At U.S. based publisher Hearst Magazines, 30 per cent of its single copies sold on tablets are back issues, according to president David Carey. Hearst sells digital editions of lots of its brands including Cosmopolitan, Esquire and Popular Mechanics on the iPad, and with single issues representing 10 per cent to 15 per cent of its digital editions volume, back issues make up some 4 per cent of the total.
Carey calls back issues the “long tail” of digital editions. “Like book publishers, we’re making our ‘back list’ more easily accessed by readers,” he emailed. “Much of the content is truly timeless.”
Enthusiast publisher Bonnier has had a similar experience. At its Popular Science, which has been on the iPad since its launch, back issues have accounted for 40 percent of its single digital copies sold this year, said Gregg Hano, Popular Science’s publisher. At sibling title Popular Photography, the figure is 41 percent.

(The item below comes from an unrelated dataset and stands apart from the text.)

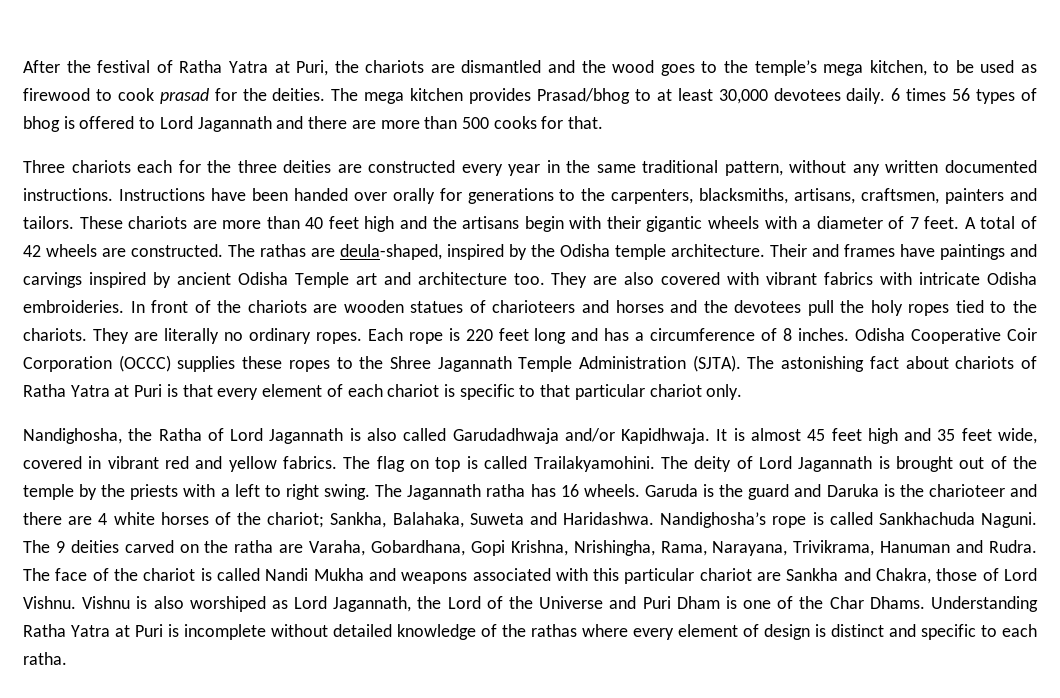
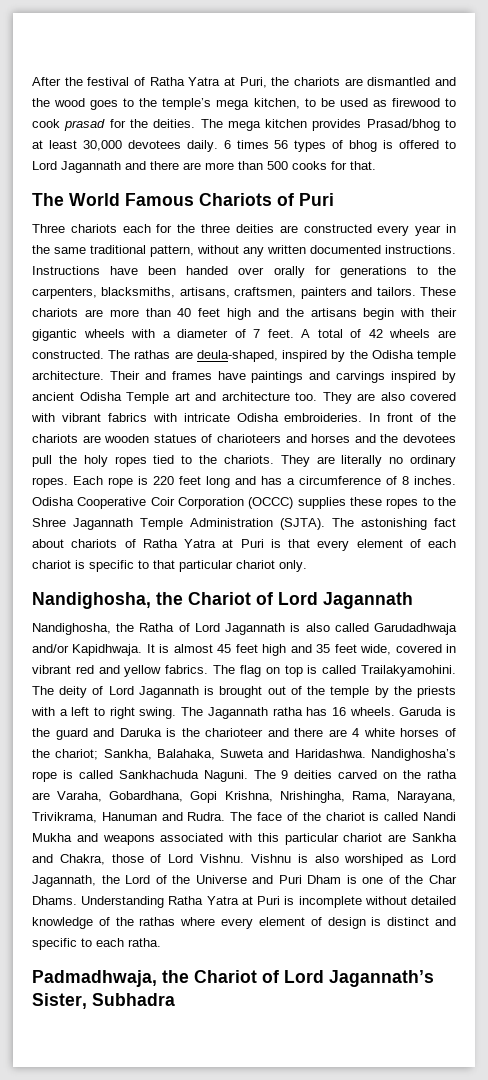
(604, 122) none -> [32,193,334,206] // The World Famous Chariots of Puri
(743, 392) none -> [32,592,413,609] // Nandighosha, the Chariot of Lord Jagannath
(67, 658) none -> [32,970,434,987] [32,993,175,1009] // Padmadhwaja, the Chariot of Lord Jagannath’s Sister, Subhadra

It’s hard to see news-driven magazines selling a lot of back issues, but for those with evergreen content, back issue sales have the potential to be big business. Martha Stewart Living and Everyday Food report that one-fourth of their digital single copies sold on the iPad are back issues. “Our readers have always told us they archive every issue of our magazines and regularly refer back to them, and they’re archiving issues digitally now as well,” a Martha Stewart Living Omnimedia rep said.
Similarly, people also are drawn to back issues like Popular Science’s Best of What’s New that have a long shelf life, Hano said. Even with Bonnier’s back issues being priced lower than current editions ($2.99 versus $4.99), he said, “We have found this to be really good for our business.”
Pleased by the appeal of back issue sales, publishers are now mulling how to make the most of them by getting them in front of readers in tablets’ app stores. They may have to wait, though. At least for now, the sale of multiple back issues is limited to the iPad; sources said only one back issue per title is available on Barnes & Noble’s Nook and the Kindle Fire.